___ Records for processing

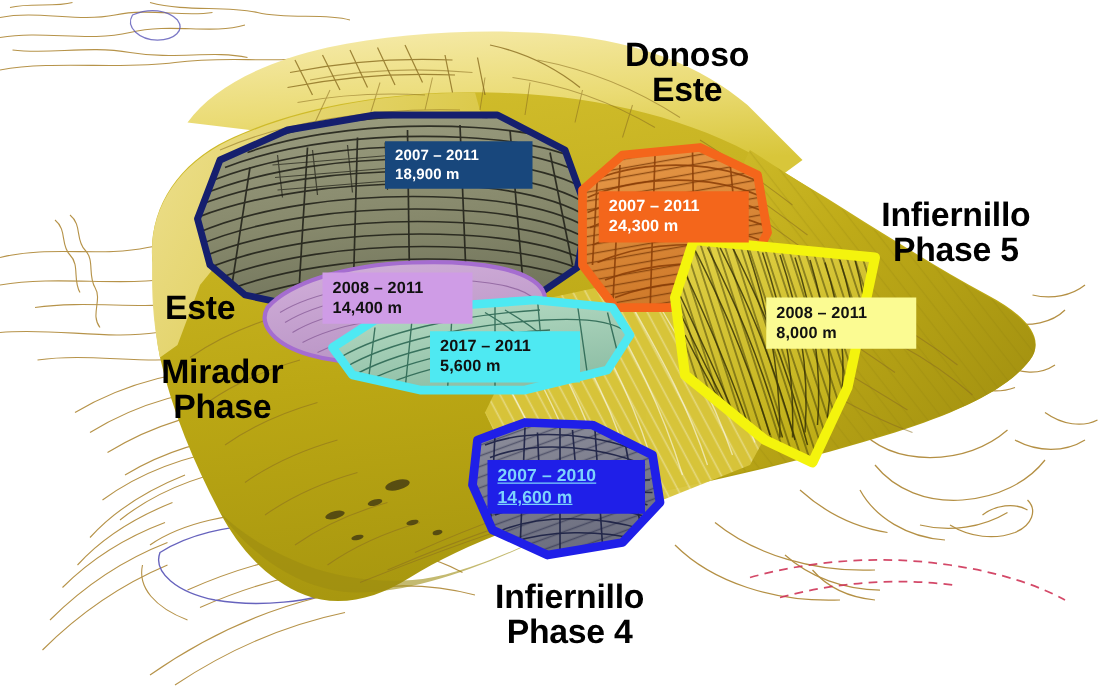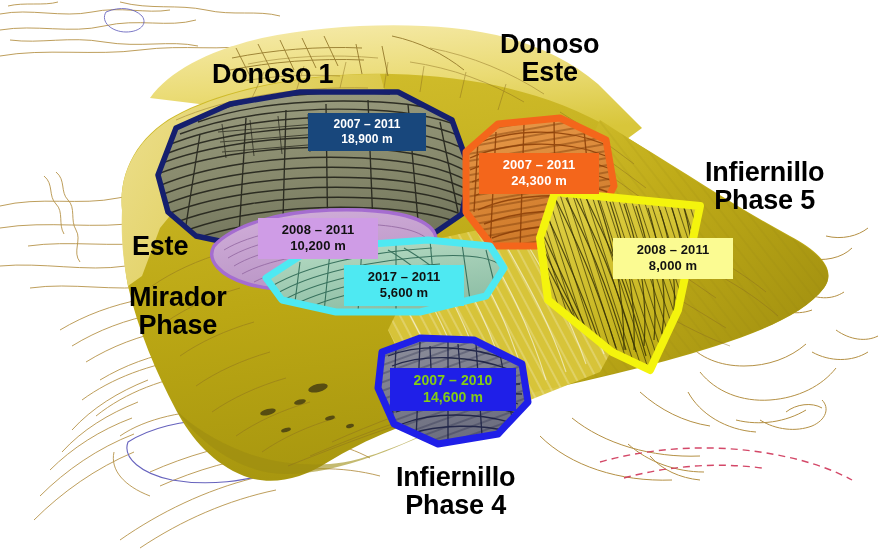--- a/index.html
+++ b/index.html
@@ -21,32 +21,31 @@
     line-height:1.05;
     text-align:center;
     white-space:pre-line;
     letter-spacing:-0.2px;
     pointer-events:none;
   }
   .callout{
     position:absolute;
     font-weight:bold;
     line-height:1.22;
-    text-align:center;
     padding:4px 8px 5px 8px;
     letter-spacing:0.1px;
   }
   .callout .l1{display:block;}
   .callout .l2{display:block;}
   .c-navy{background:#18477c;color:#ffffff;}
   .c-orange{background:#f4661b;color:#ffffff;}
   .c-purple{background:#cf9ce6;color:#111111;}
   .c-cyan{background:#4ee9f2;color:#111111;}
   .c-yellow{background:#fbfb92;color:#111111;}
-  .c-blue{background:#1f1fe8;color:#84cc16;}
+  .c-blue{background:#1f1fe8;color:#7dd3fc;text-decoration:underline;}
 </style>
 </head>
 <body>
 
 <div id="stage">
 
   <svg width="880" height="552" viewBox="0 0 880 552">
     <defs>
 
       <linearGradient id="gTerrTop" x1="0" y1="0" x2="0.3" y2="1">
@@ -456,21 +455,20 @@
     <g fill="none" stroke="#8a6d20" stroke-width="1" opacity="0.8">
       <path d="M236,48 L250,76 M258,44 L272,72 M280,40 L294,70 M302,38 L316,68 M324,36 L338,66"></path>
       <path d="M232,58 C272,50 318,46 362,48"></path>
       <path d="M230,70 C270,62 318,58 364,60"></path>
       <path d="M356,44 L362,74 M382,46 L388,76"></path>
       <path d="M392,36 C420,42 444,54 464,70"></path>
       <path d="M106,12 C120,6 134,8 142,16 C148,24 140,32 126,32 C112,32 100,22 106,12 Z" stroke="#5a56b8"></path>
     </g>
   </svg>
 
-  <div class="map-label" style="left:212px;top:60px;font-size:27px;">Donoso 1</div>
 
   <div class="map-label" style="left:500px;top:30px;font-size:27px;">Donoso
 Este</div>
 
   <div class="map-label" style="left:705px;top:158px;font-size:27px;">Infiernillo
 Phase 5</div>
 
   <div class="map-label" style="left:132px;top:232px;font-size:27px;">Este</div>
 
   <div class="map-label" style="left:129px;top:283px;font-size:27px;">Mirador
@@ -484,21 +482,21 @@
     <span class="l2">18,900 m</span>
   </div>
 
   <div class="callout c-orange" style="left:479px;top:153px;width:104px;font-size:13px;">
     <span class="l1">2007 – 2011</span>
     <span class="l2">24,300 m</span>
   </div>
 
   <div class="callout c-purple" style="left:258px;top:218px;width:104px;font-size:13px;">
     <span class="l1">2008 – 2011</span>
-    <span class="l2">10,200 m</span>
+    <span class="l2">14,400 m</span>
   </div>
 
   <div class="callout c-cyan" style="left:344px;top:265px;width:104px;font-size:13px;">
     <span class="l1">2017 – 2011</span>
     <span class="l2">5,600 m</span>
   </div>
 
   <div class="callout c-yellow" style="left:613px;top:238px;width:104px;font-size:13px;">
     <span class="l1">2008 – 2011</span>
     <span class="l2">8,000 m</span>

______

Work instruction:
Output the number of lines above holding the word "cyan", and nothing besides it.

Task response:
2